Unions have to confront issues of inequality at a global level if they are to protect members and create a fair society, the new ICTU president, Ms Inez McCormack, told the conference yesterday.
She said "the penny is dropping", even with "the World Bank and other organs of global capital, that the current dysfunctional global relationship between economic and social development is producing catastrophes whose damage cannot be limited to the poor.
"The challenge facing the ICTU is whether we can contribute to building an ethic and practice on this island and in the global debate which transforms the position of the economic and social have-nots."
She also said: "As president of congress I will actively lead the ICTU team in the partnership negotiations with the Irish Government and, hopefully, with the new North-South political institutions. "The challenge I bring is that equality, inclusion and human rights become central to any new partnerships with governments North and South."
She added: "If, in the most brutal of economic and political environments in the North, the most disadvantaged of both communities can work together to put such practices at the heart of the Good Friday agreement, then the ICTU can do no less."
On the need to create "social ground rules" to prevent the worst excesses by multinational companies, such as employing child labour, Ms McCormack said the World Trade Organisation would have to be involved. "If big business is serious about promoting an agenda of human rights then these have to be integrated into agreements on world trade and not given a residual role."

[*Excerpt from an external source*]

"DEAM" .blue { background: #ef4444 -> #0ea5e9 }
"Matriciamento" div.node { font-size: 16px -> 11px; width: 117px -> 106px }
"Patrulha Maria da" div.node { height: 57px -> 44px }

Later, a lecturer in racism and gender at UCD, Ms Shalini Sinha, told the conference her own contact with racism was "a daily and systematic experience". She described Irishness as "an exclusively white experience".
People born abroad of Irish decent were accepted as Irish, she said, but not black people born in Ireland. "It's not us - black, Traveller, Jewish or Muslim people - who have the problem, but the white settled Christian community in Ireland, which doesn't interact with us in any sort of normal way.

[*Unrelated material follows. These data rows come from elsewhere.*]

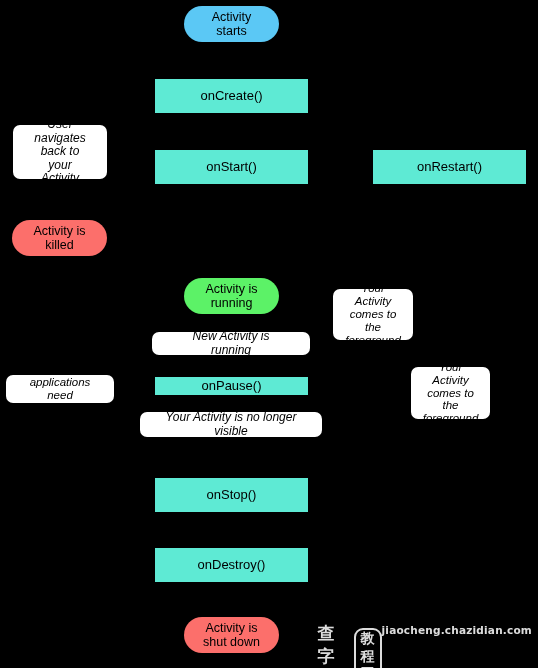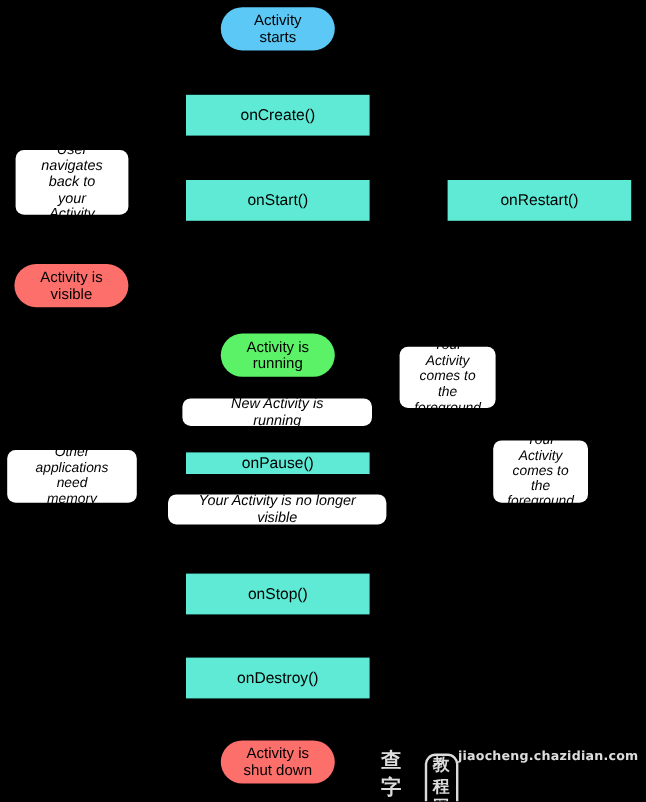"visible" span { text: visible -> killed }
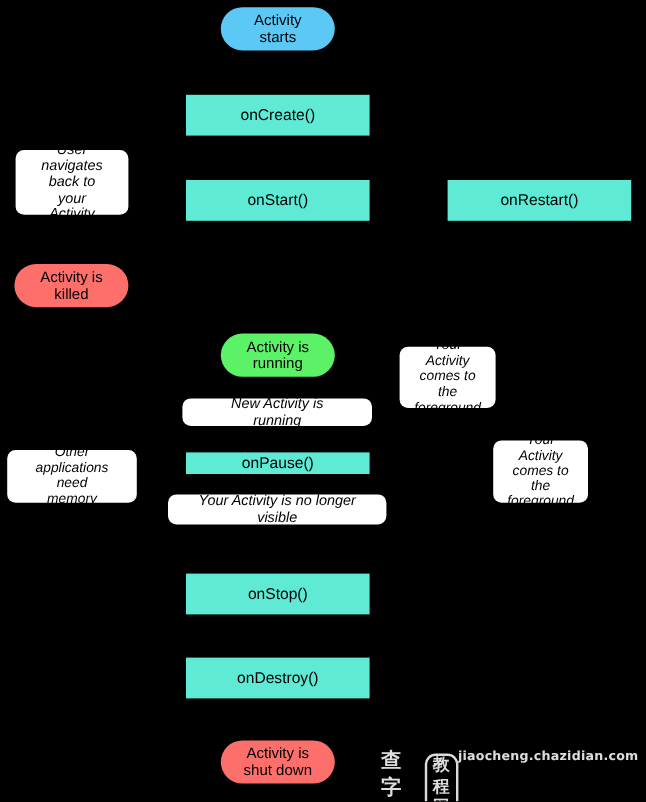"Other applications need memory" div.node { height: 44px -> 28px }
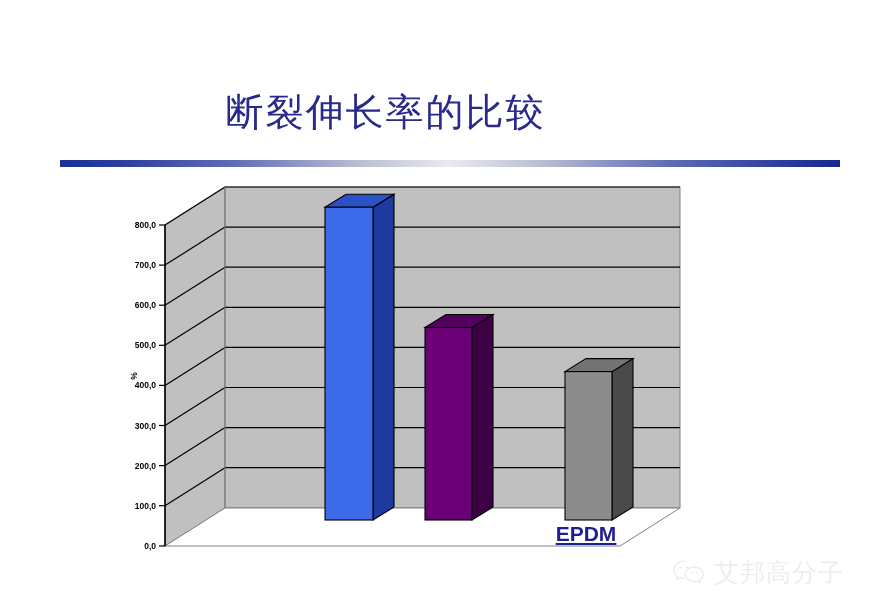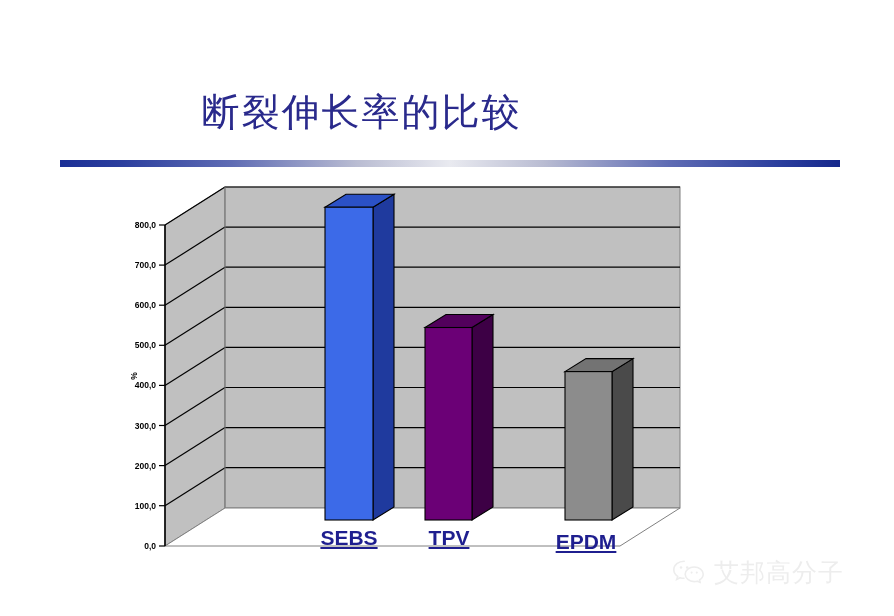"断裂伸长率的比较" #slide-title { padding-left: none -> 24px }
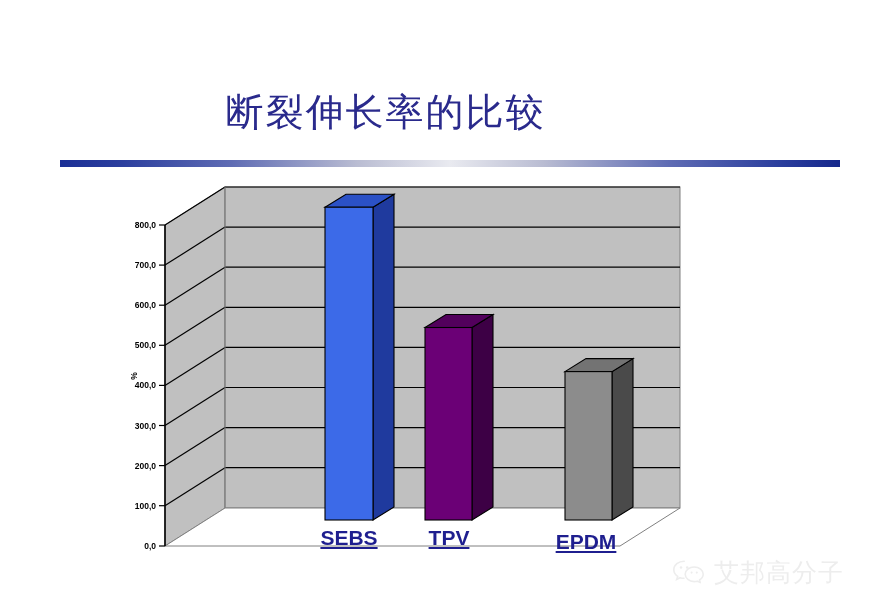"SEBS" div.cat-label { html: <div>SEBS</div> -> none }
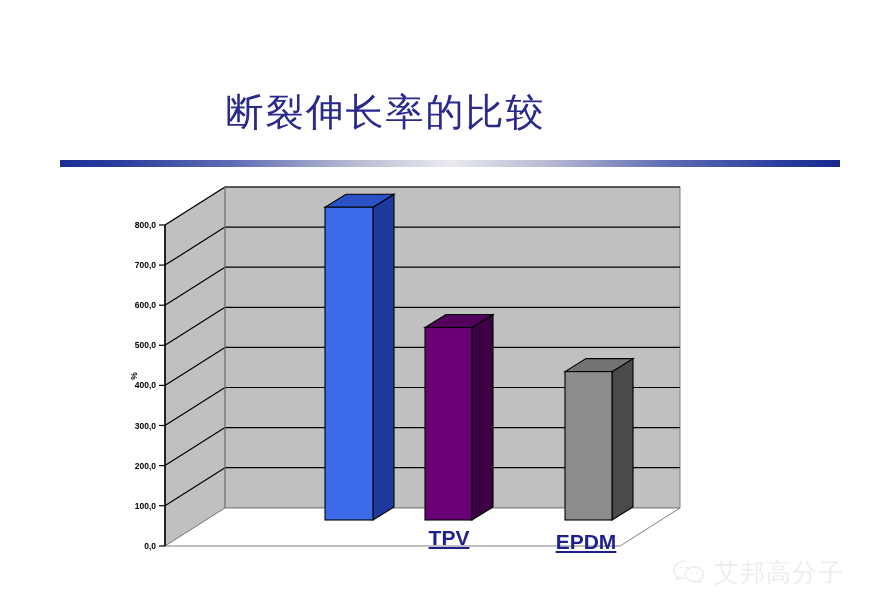"TPV" div.cat-label { html: <div>TPV</div> -> none }
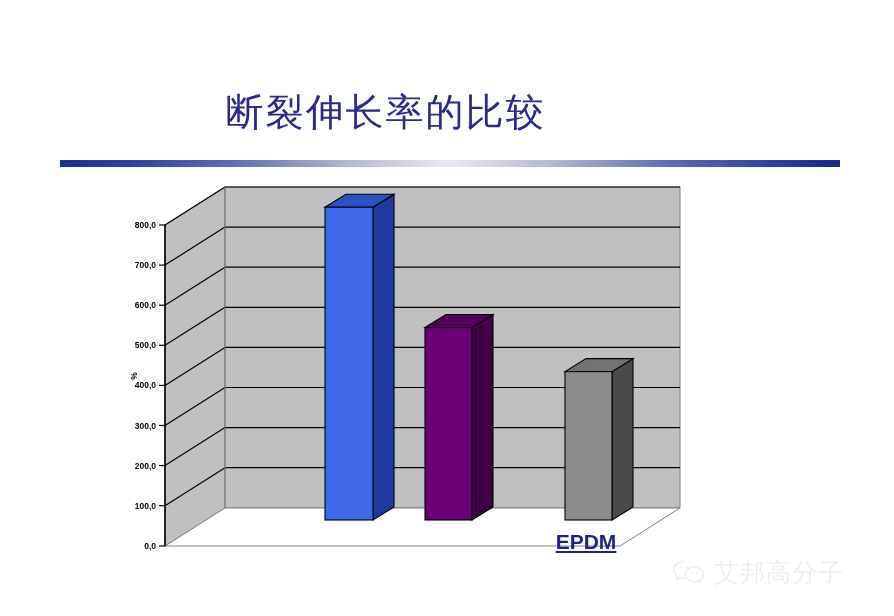"EPDM" div.cat-label { top: 352px -> 344px }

"It is you who are distant, mistrusting and awkward. You are not OK with our difference. You look at us like we are strange kinds of people. You talk to us like we are really different from you."
She asked: "What would be so bad about valuing the richness that comes from nomadic or non-Western culture. What great evil would happen if you were to trust us and consider us just as able to do the job, just as thoughtful and intelligent as you, just as human?"